* PROBLEM STATEMENT
Only the lines from the start of the data through the line with "order number: 08335 -> 06333" belong in the copy. Restate them word for word, minus the pictures.

[Before-and-after change data]

>>>>>

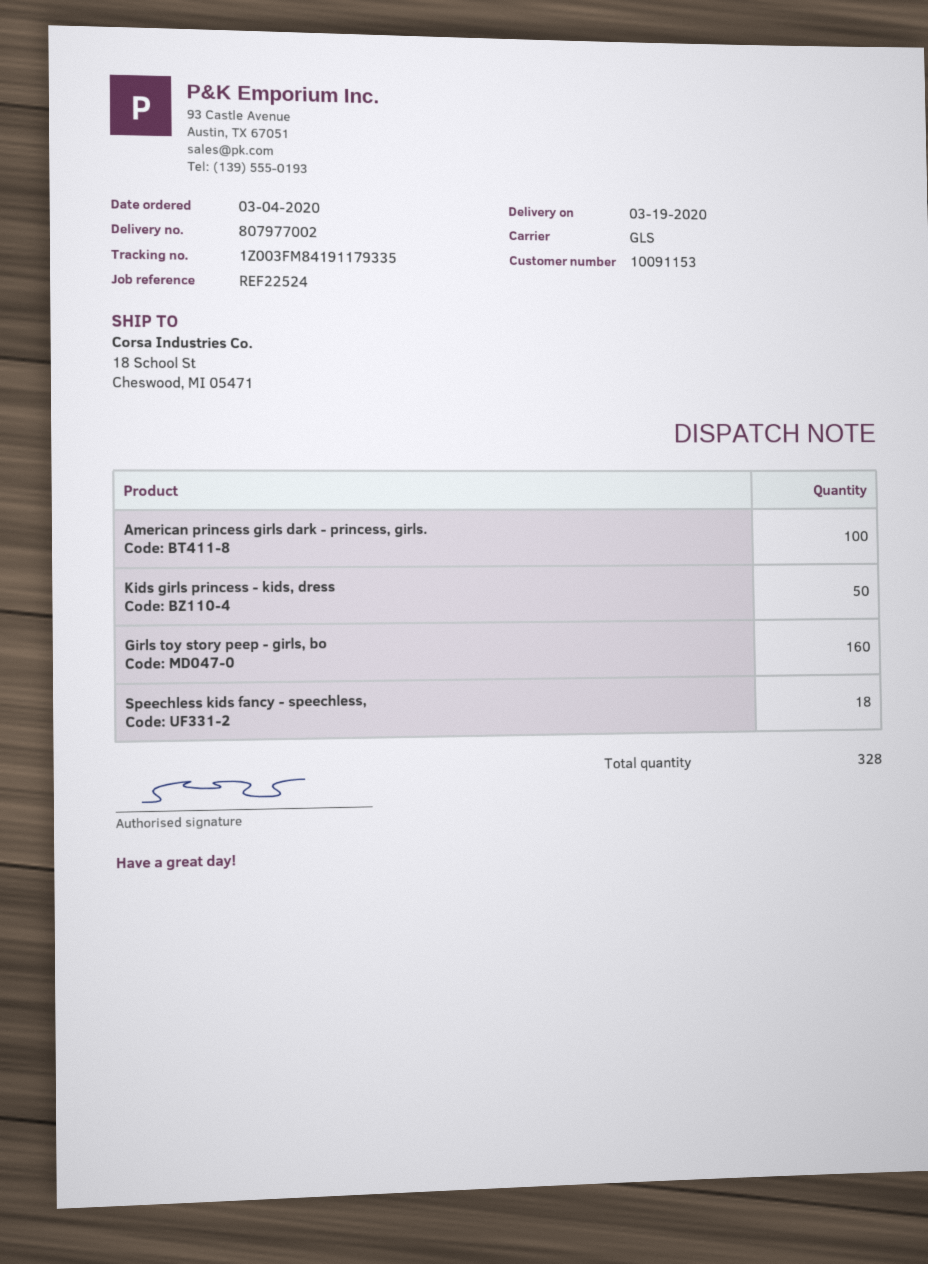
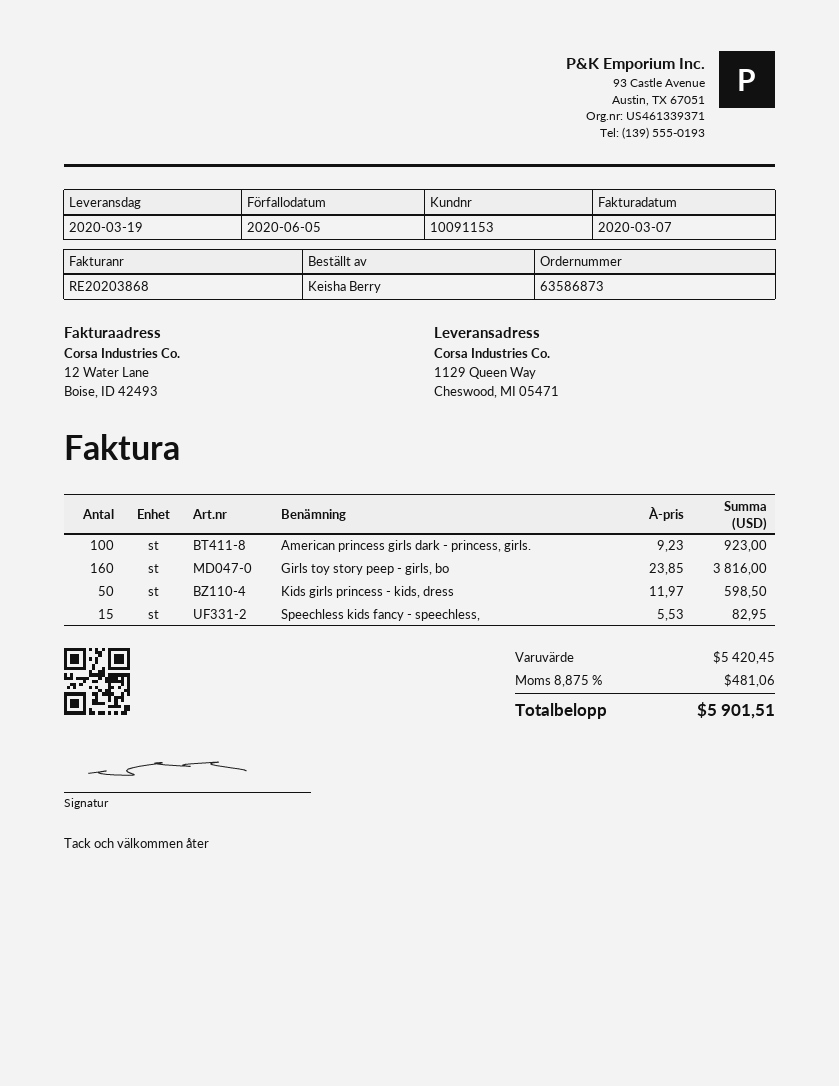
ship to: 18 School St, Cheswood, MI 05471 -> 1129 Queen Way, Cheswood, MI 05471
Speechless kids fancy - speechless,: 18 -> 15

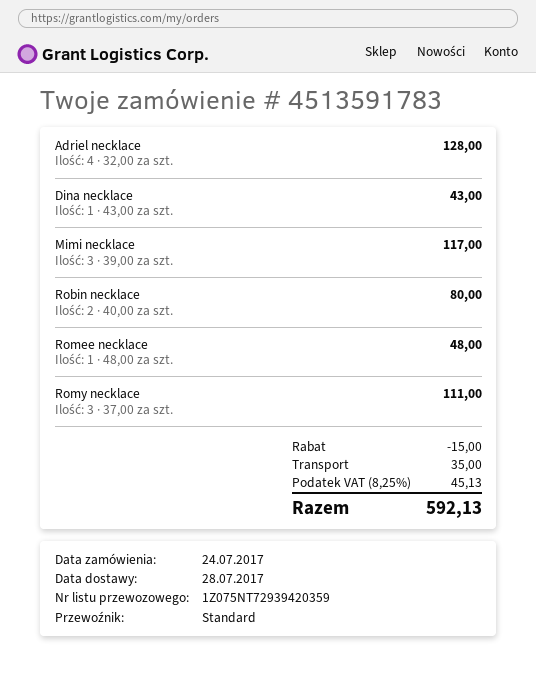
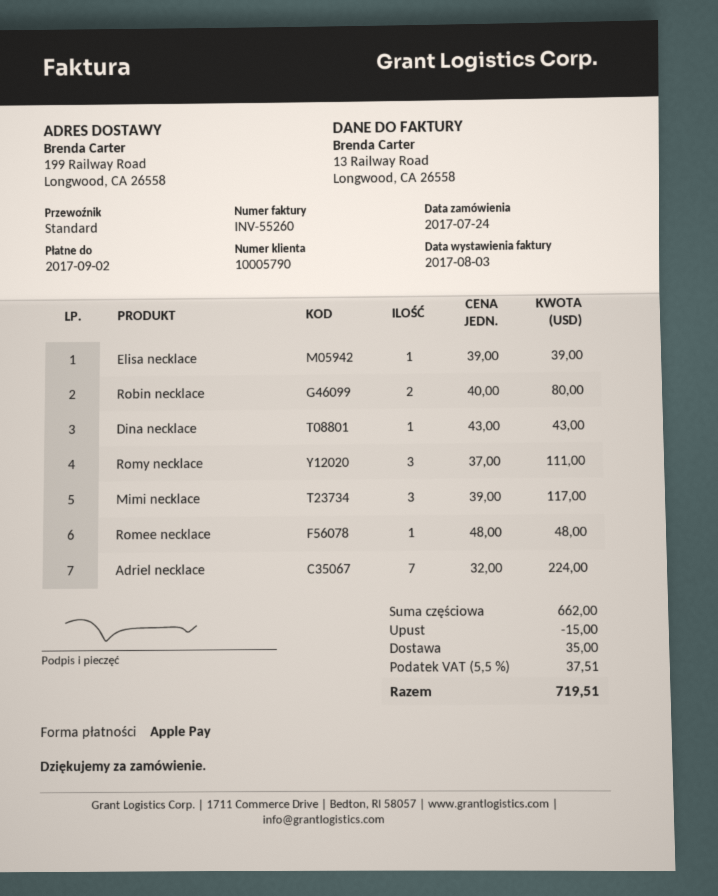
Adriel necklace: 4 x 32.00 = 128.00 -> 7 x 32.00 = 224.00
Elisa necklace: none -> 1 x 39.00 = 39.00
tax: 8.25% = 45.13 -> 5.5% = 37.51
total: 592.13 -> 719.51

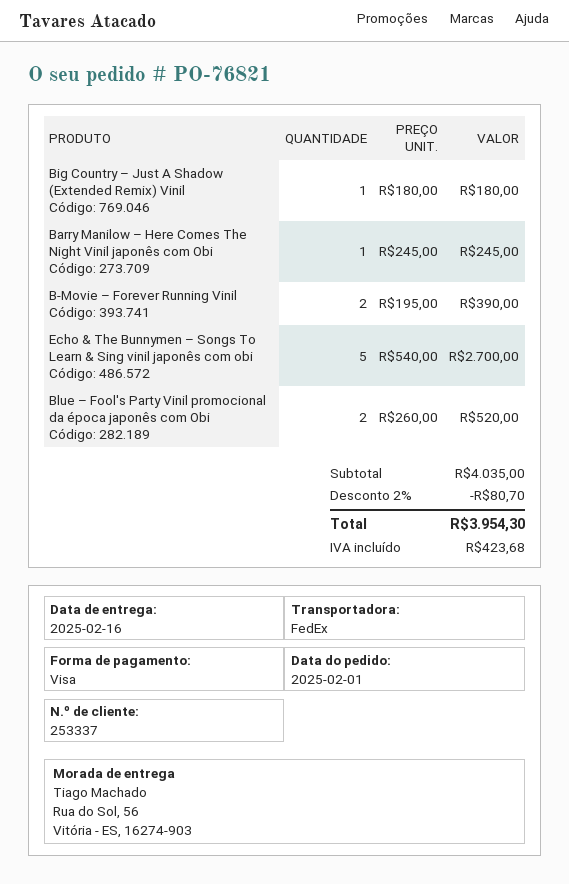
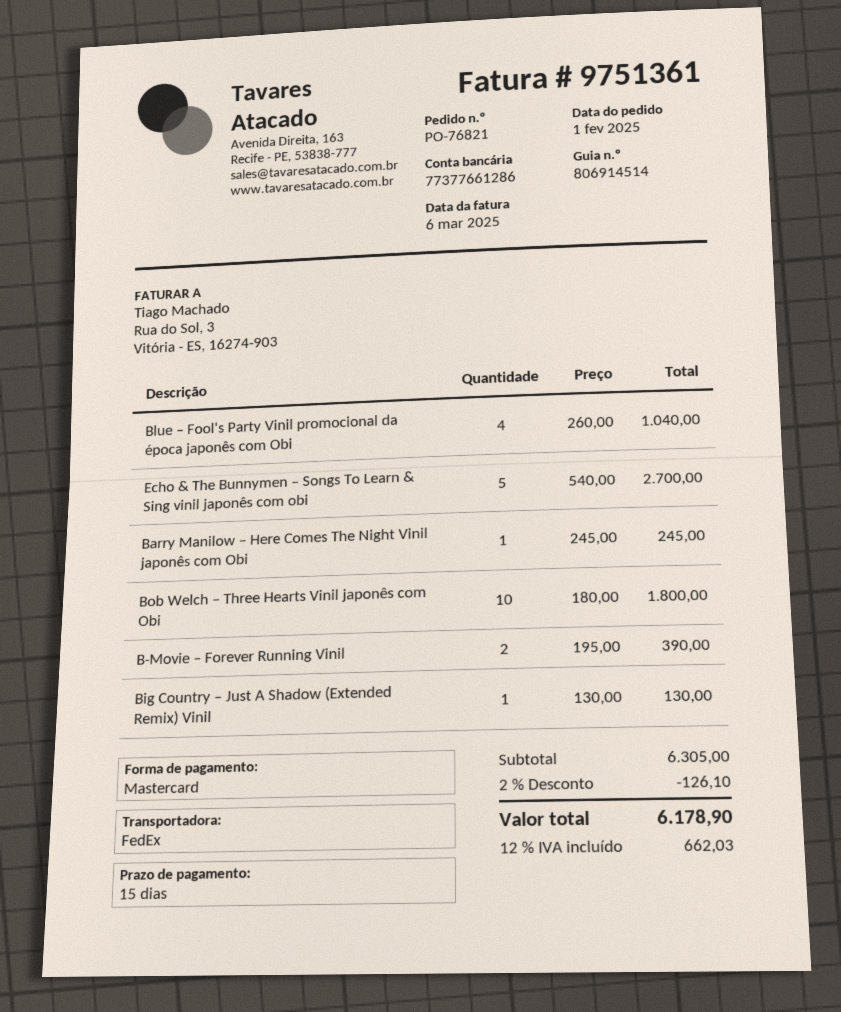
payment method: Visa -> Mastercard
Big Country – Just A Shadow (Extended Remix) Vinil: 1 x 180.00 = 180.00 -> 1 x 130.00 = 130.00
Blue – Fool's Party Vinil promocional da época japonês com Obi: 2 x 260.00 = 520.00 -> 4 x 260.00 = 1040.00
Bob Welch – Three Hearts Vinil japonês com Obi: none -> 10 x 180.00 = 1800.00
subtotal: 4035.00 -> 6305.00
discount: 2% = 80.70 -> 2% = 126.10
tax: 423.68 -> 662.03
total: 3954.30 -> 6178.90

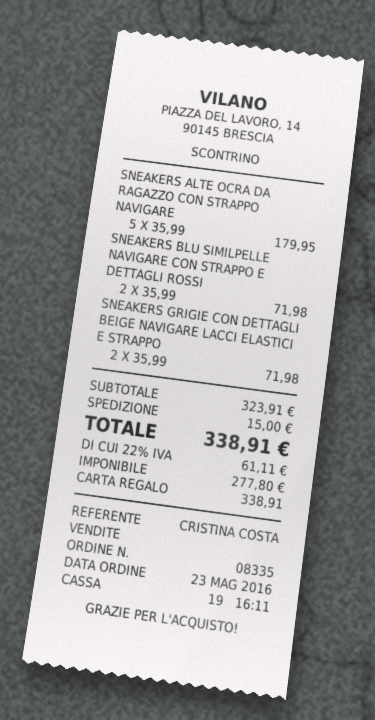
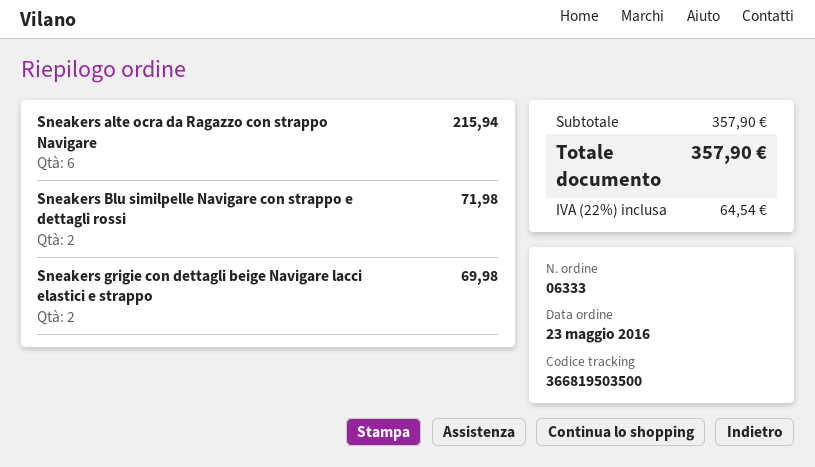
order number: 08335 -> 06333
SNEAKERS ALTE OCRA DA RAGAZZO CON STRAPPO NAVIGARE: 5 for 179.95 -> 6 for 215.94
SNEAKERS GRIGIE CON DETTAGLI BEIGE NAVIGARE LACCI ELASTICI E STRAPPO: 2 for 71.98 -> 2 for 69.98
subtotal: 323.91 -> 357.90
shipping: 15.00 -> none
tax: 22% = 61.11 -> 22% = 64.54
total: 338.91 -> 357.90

<<<<<

* RESPONSE AREA
ship to: 18 School St, Cheswood, MI 05471 -> 1129 Queen Way, Cheswood, MI 05471
Speechless kids fancy - speechless,: 18 -> 15

Adriel necklace: 4 x 32.00 = 128.00 -> 7 x 32.00 = 224.00
Elisa necklace: none -> 1 x 39.00 = 39.00
tax: 8.25% = 45.13 -> 5.5% = 37.51
total: 592.13 -> 719.51

payment method: Visa -> Mastercard
Big Country – Just A Shadow (Extended Remix) Vinil: 1 x 180.00 = 180.00 -> 1 x 130.00 = 130.00
Blue – Fool's Party Vinil promocional da época japonês com Obi: 2 x 260.00 = 520.00 -> 4 x 260.00 = 1040.00
Bob Welch – Three Hearts Vinil japonês com Obi: none -> 10 x 180.00 = 1800.00
subtotal: 4035.00 -> 6305.00
discount: 2% = 80.70 -> 2% = 126.10
tax: 423.68 -> 662.03
total: 3954.30 -> 6178.90

order number: 08335 -> 06333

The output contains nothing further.